The main source of problems is that, although nature presents what is suitable, harmonious, functional, and permanent, humans have neither imitated nor taken inspiration from it [6,7]. The Earth, with its many complexities, has not been considered a place for non-human beings. There remains insufficient awareness that the Earth’s resources are shared with non-human species and materials and are limited [8]. However, since their existence, humans have felt a sense of belonging, affinity, and emotional attachment to nature and other living organisms [9,10]. Humans are dependent on nature and other beings for their survival. Throughout their existence, they have turned to nature to seek answers to problems. Thanks to the capabilities that distinguish humans from other living beings—reasoning, thinking, and analyzing—they have modeled natural events, other living beings, and inanimate objects in many areas [11].

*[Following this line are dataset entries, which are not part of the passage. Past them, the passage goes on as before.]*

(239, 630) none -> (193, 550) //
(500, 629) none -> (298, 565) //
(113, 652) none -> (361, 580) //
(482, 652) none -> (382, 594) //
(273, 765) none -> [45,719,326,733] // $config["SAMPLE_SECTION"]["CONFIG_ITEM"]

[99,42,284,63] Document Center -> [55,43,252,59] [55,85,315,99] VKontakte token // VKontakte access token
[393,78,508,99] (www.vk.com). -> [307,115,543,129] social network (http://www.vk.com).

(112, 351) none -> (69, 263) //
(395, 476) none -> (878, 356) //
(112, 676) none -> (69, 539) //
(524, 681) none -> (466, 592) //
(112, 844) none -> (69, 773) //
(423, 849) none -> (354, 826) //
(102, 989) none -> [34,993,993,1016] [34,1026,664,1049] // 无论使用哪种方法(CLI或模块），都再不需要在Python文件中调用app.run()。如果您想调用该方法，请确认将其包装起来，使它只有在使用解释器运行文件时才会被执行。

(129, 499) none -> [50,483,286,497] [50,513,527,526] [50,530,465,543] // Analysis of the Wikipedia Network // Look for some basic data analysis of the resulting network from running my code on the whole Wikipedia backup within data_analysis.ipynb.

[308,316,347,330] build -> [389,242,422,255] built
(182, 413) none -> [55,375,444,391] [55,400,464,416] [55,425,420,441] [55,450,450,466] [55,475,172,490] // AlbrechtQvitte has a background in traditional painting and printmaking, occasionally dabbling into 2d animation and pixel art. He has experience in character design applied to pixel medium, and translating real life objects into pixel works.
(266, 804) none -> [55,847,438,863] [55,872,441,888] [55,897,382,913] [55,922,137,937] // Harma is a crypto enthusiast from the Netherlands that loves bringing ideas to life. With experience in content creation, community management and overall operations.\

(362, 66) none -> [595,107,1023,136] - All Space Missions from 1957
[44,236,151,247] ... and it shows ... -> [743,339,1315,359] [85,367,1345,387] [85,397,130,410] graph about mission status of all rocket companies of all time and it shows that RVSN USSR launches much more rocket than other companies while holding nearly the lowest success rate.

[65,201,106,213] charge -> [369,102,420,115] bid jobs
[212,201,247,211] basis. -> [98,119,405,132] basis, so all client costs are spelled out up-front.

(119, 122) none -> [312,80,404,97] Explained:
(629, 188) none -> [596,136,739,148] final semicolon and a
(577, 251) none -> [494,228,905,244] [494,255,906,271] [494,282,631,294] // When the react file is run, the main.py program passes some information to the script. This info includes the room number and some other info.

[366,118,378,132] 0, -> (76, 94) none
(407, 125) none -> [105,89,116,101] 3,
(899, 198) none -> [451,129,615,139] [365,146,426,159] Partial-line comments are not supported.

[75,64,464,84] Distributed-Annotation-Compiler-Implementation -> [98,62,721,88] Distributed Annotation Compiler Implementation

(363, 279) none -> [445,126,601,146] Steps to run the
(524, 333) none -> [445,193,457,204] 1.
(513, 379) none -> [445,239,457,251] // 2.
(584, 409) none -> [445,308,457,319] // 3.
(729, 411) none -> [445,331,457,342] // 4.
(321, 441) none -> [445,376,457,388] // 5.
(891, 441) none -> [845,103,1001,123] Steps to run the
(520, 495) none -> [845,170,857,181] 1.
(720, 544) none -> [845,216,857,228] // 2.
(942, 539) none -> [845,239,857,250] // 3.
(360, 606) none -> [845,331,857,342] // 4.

As a thinking organism, humans inherently learn by discovering, through trial and error, by thinking and developing, and by imitating the sounds and behaviors they observe [12]. According to Aristotle, humans learn by imitating nature and other people [13,14]. Naturalist philosopher Rousseau also viewed nature as a true educator, guide, and instructor for humans [15,16]. In contemporary culture, considering nature’s influence on human psychology, the prevailing idea is that nature is a healer. Numerous studies demonstrate the role of nature in treating contemporary psychological illnesses such as depression, stress, anxiety, and attention disorders [17,18,19,20]. In contrast, many professional disciplines such as engineering, architecture, and design tend to be human-centered, serving almost exclusively human needs. As a result of this anthropocentric approach, principles like human progress in design contribute to the consumption of non-human elements, the ongoing extinction of other species, and the ecological reality of climate change [8].

Wakkary states that design must be responsible for the life it constructs, asserting that it shapes both our world and our understanding of what it means to be human [21]. Sustainable development, defined in the 1980s to address environmental problems arising from industrial activities and to create a society that meets human needs without harming the integrity of natural systems, brought sustainability into the realm of design [22,23,24,25]. Consequently, the necessity of prioritizing sustainable and ecological criteria in design became increasingly emphasized [25]. Thus, through the practice of emulating nature, efforts to find sustainable solution methods offered by nature were initiated [5].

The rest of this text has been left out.